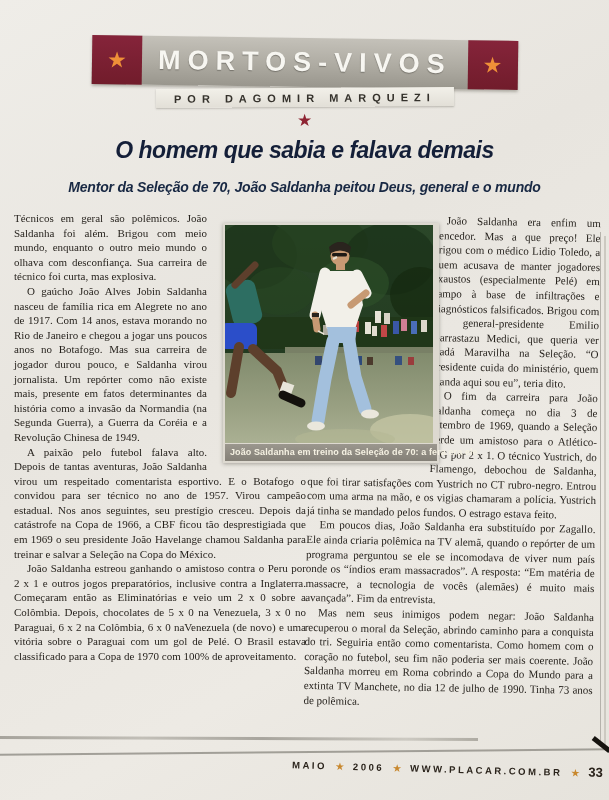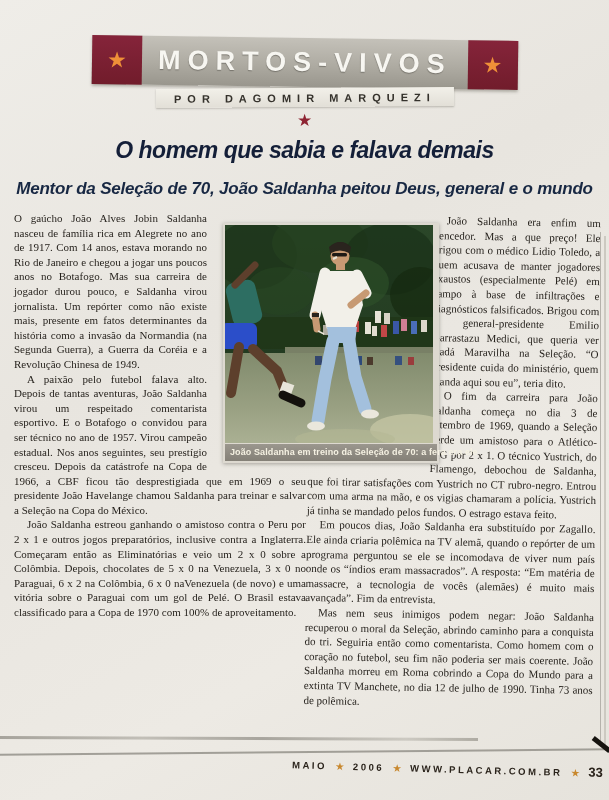--- a/index.html
+++ b/index.html
@@ -46,21 +46,21 @@
   .deco-star{margin-top:5px;font-size:17px;color:#8e2433;line-height:1;}
 
   
   .headline{
     position:absolute;top:137px;left:0;width:609px;text-align:center;
     font-size:23px;font-weight:bold;font-style:italic;
     letter-spacing:-0.5px;color:#141f38;white-space:nowrap;
   }
   .subhead{
     position:absolute;top:179px;left:0;width:609px;text-align:center;
-    font-size:17px;font-style:italic;font-weight:bold;
+    font-size:14px;font-style:italic;font-weight:bold;
     color:#182843;white-space:nowrap;letter-spacing:-0.2px;
   }
 
   
   .col{
     position:absolute;top:211px;
     font-family:"Liberation Serif", serif;
     font-size:11px;line-height:14.6px;color:#231f1a;
   }
   .col p{margin:0;text-align:justify;text-indent:13px;hyphens:auto;}
@@ -128,20 +128,21 @@
     </div>
     <div class="byline">POR DAGOMIR MARQUEZI</div>
     <div class="deco-star">★</div>
   </div>
 
   <div class="headline">O homem que sabia e falava demais</div>
   <div class="subhead">Mentor da Seleção de 70, João Saldanha peitou Deus, general e o mundo</div>
 
   <div class="col col-left">
     <div class="spacer-right"></div>
+    <p>Técnicos em geral são polêmicos. João Saldanha foi além. Brigou com meio mundo, enquanto o outro meio mundo o olhava com desconfiança. Sua carreira de técnico foi curta, mas explosiva.</p>
     <p>O gaúcho João Alves Jobin Saldanha nasceu de família rica em Alegrete no ano de 1917. Com 14 anos, estava morando no Rio de Janeiro e chegou a jogar uns poucos anos no Botafogo. Mas sua carreira de jogador durou pouco, e Saldanha virou jornalista. Um repórter como não existe mais, presente em fatos determinantes da história como a invasão da Normandia (na Segunda Guerra), a Guerra da Coréia e a Revolução Chinesa de 1949.</p>
     <p>A paixão pelo futebol falava alto. Depois de tantas aventuras, João Saldanha virou um respeitado comentarista esportivo. E o Botafogo o convidou para ser técnico no ano de 1957. Virou campeão estadual. Nos anos seguintes, seu prestígio cresceu. Depois da catástrofe na Copa de 1966, a CBF ficou tão desprestigiada que em 1969 o seu presidente João Havelange chamou Saldanha para treinar e salvar a Seleção na Copa do México.</p>
     <p>João Saldanha estreou ganhando o amistoso contra o Peru por 2 x 1 e outros jogos preparatórios, inclusive contra a Inglaterra. Começaram então as Eliminatórias e veio um 2 x 0 sobre a Colômbia. Depois, chocolates de 5 x 0 na Venezuela, 3 x 0 no Paraguai, 6 x 2 na Colômbia, 6 x 0 naVenezuela (de novo) e uma vitória sobre o Paraguai com um gol de Pelé. O Brasil estava classificado para a Copa de 1970 com 100% de aproveitamento.</p>
   </div>
 
   <div class="col col-right">
     <div class="spacer-left"></div>
     <p>João Saldanha era enfim um vencedor. Mas a que preço! Ele brigou com o médico Lidio Toledo, a quem acusava de manter jogadores exaustos (especialmente Pelé) em campo à base de infiltrações e diagnósticos falsificados. Brigou com o general-presidente Emilio Garrastazu Medici, que queria ver Dadá Maravilha na Seleção. “O presidente cuida do ministério, quem manda aqui sou eu”, teria dito.</p>
     <p>O fim da carreira para João Saldanha começa no dia 3 de setembro de 1969, quando a Seleção perde um amistoso para o Atlético-MG por 2 x 1. O técnico Yustrich, do Flamengo, debochou de Saldanha, que foi tirar satisfações com Yustrich no CT rubro-negro. Entrou com uma arma na mão, e os vigias chamaram a polícia. Yustrich já tinha se mandado pelos fundos. O estrago estava feito.</p>
     <p>Em poucos dias, João Saldanha era substituído por Zagallo. Ele ainda criaria polêmica na TV alemã, quando o repórter de um programa perguntou se ele se incomodava de viver num país onde os “índios eram massacrados”. A resposta: “Em matéria de massacre, a tecnologia de vocês (alemães) é muito mais avançada”. Fim da entrevista.</p>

ACTIVITY: Where a line of the material holds the word "text", copy that line.

EXPECTED OUTPUT:
     position:absolute;top:137px;left:0;width:609px;text-align:center;
     position:absolute;top:179px;left:0;width:609px;text-align:center;
   .col p{margin:0;text-align:justify;text-indent:13px;hyphens:auto;}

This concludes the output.